* [EXERCISE DATA]
■ ■ ■ ■ ■ ■ ■

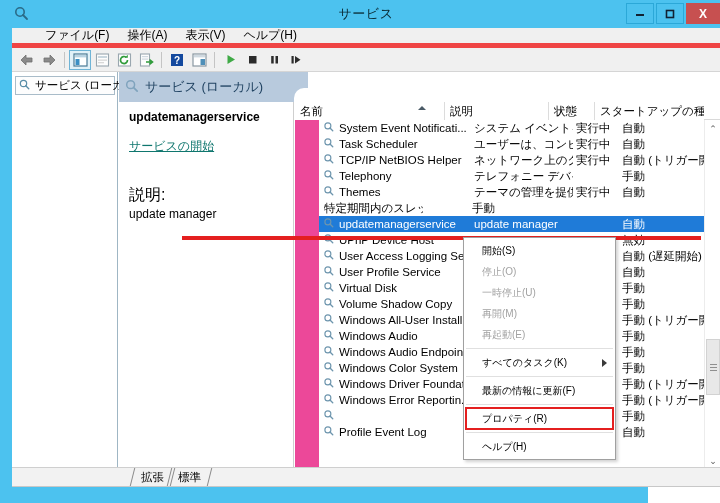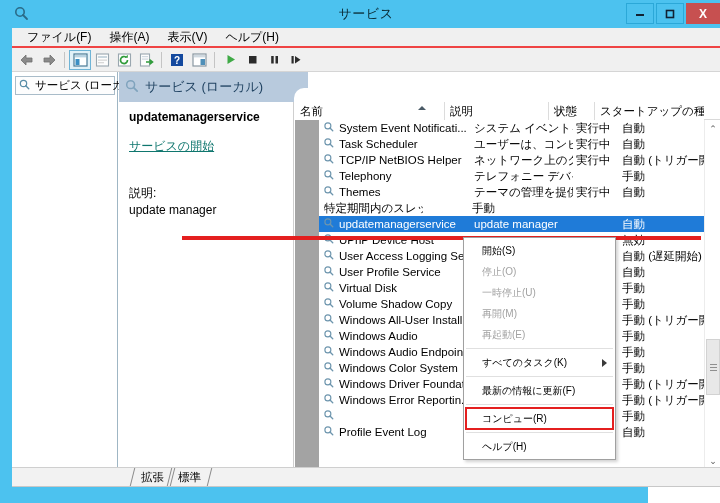--- a/index.html
+++ b/index.html
@@ -39,7 +39,7 @@
   
   .menubar{
     position:absolute;left:0;top:0;width:708px;height:20px;background:#f0f0f0;
-    border-bottom:2px solid #ef4444;display:flex;align-items:center;padding-left:6px;
+    border-bottom:5px solid #ef4444;display:flex;align-items:center;padding-left:24px;
     box-sizing:border-box;
   }
   .menu-item{padding:2px 9px;font-size:12px;color:#000;white-space:nowrap;}

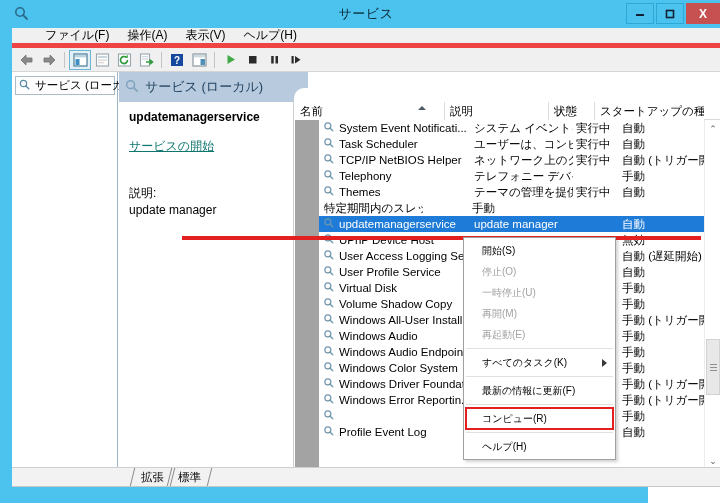--- a/index.html
+++ b/index.html
@@ -103,7 +103,7 @@
   .det-desc{font-size:12px;margin-top:1px;}
   
   .listwrap{
-    position:absolute;left:176px;top:30px;width:425px;height:385px;background:#a3a3a3;
+    position:absolute;left:176px;top:30px;width:425px;height:385px;background:#ec4899;
     box-sizing:border-box;
   }
   .lv-head{

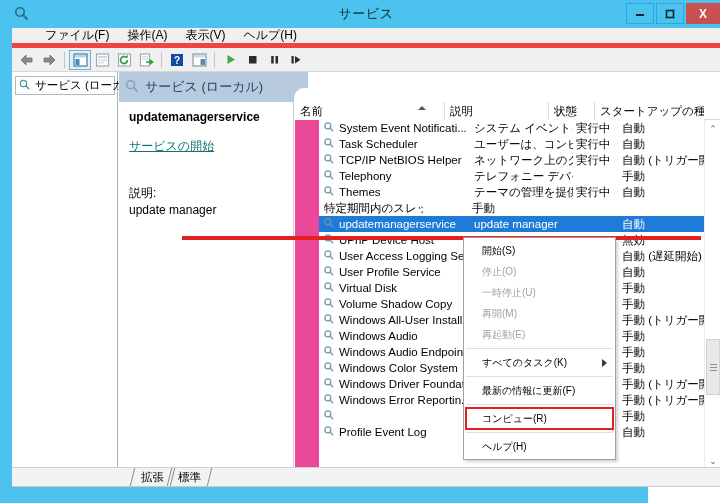--- a/index.html
+++ b/index.html
@@ -99,7 +99,7 @@
   }
   .det-title{font-size:12px;font-weight:bold;margin:0 0 14px 0;}
   .det-link{font-size:12px;color:#0f766e;text-decoration:underline;display:inline-block;}
-  .det-desc-label{font-size:12px;margin-top:30px;}
+  .det-desc-label{font-size:16px;margin-top:30px;}
   .det-desc{font-size:12px;margin-top:1px;}
   
   .listwrap{

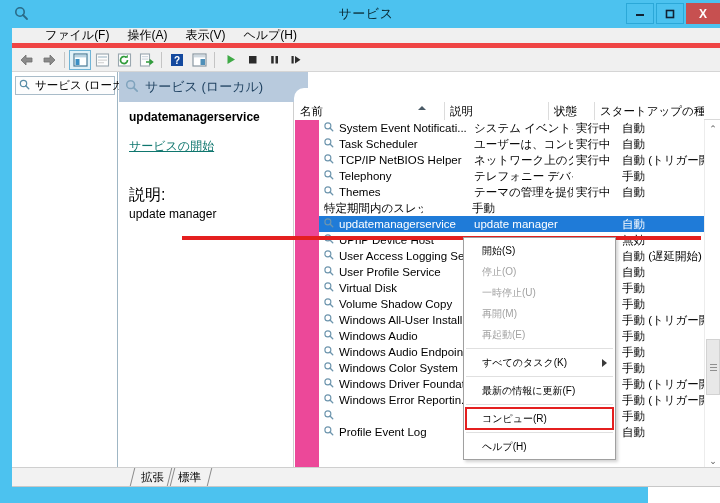--- a/index.html
+++ b/index.html
@@ -654,7 +654,7 @@
       <div class="ctx-sep"></div>
       <div class="ctx-item"><span>最新の情報に更新(F)</span></div>
       <div class="ctx-sep"></div>
-      <div class="ctx-item highlight"><span>コンピュー(R)</span></div>
+      <div class="ctx-item highlight"><span>プロパティ(R)</span></div>
       <div class="ctx-sep"></div>
       <div class="ctx-item"><span>ヘルプ(H)</span></div>
     </div>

■ ■ ■ ■ ■ ■ ■

* [WHAT TO PRODUCE] Restate the full listing verbatim and drop every picture.

* [ANSWER TO THE EXERCISE]
--- a/index.html
+++ b/index.html
@@ -39,7 +39,7 @@
   
   .menubar{
     position:absolute;left:0;top:0;width:708px;height:20px;background:#f0f0f0;
-    border-bottom:2px solid #ef4444;display:flex;align-items:center;padding-left:6px;
+    border-bottom:5px solid #ef4444;display:flex;align-items:center;padding-left:24px;
     box-sizing:border-box;
   }
   .menu-item{padding:2px 9px;font-size:12px;color:#000;white-space:nowrap;}

--- a/index.html
+++ b/index.html
@@ -103,7 +103,7 @@
   .det-desc{font-size:12px;margin-top:1px;}
   
   .listwrap{
-    position:absolute;left:176px;top:30px;width:425px;height:385px;background:#a3a3a3;
+    position:absolute;left:176px;top:30px;width:425px;height:385px;background:#ec4899;
     box-sizing:border-box;
   }
   .lv-head{

--- a/index.html
+++ b/index.html
@@ -99,7 +99,7 @@
   }
   .det-title{font-size:12px;font-weight:bold;margin:0 0 14px 0;}
   .det-link{font-size:12px;color:#0f766e;text-decoration:underline;display:inline-block;}
-  .det-desc-label{font-size:12px;margin-top:30px;}
+  .det-desc-label{font-size:16px;margin-top:30px;}
   .det-desc{font-size:12px;margin-top:1px;}
   
   .listwrap{

--- a/index.html
+++ b/index.html
@@ -654,7 +654,7 @@
       <div class="ctx-sep"></div>
       <div class="ctx-item"><span>最新の情報に更新(F)</span></div>
       <div class="ctx-sep"></div>
-      <div class="ctx-item highlight"><span>コンピュー(R)</span></div>
+      <div class="ctx-item highlight"><span>プロパティ(R)</span></div>
       <div class="ctx-sep"></div>
       <div class="ctx-item"><span>ヘルプ(H)</span></div>
     </div>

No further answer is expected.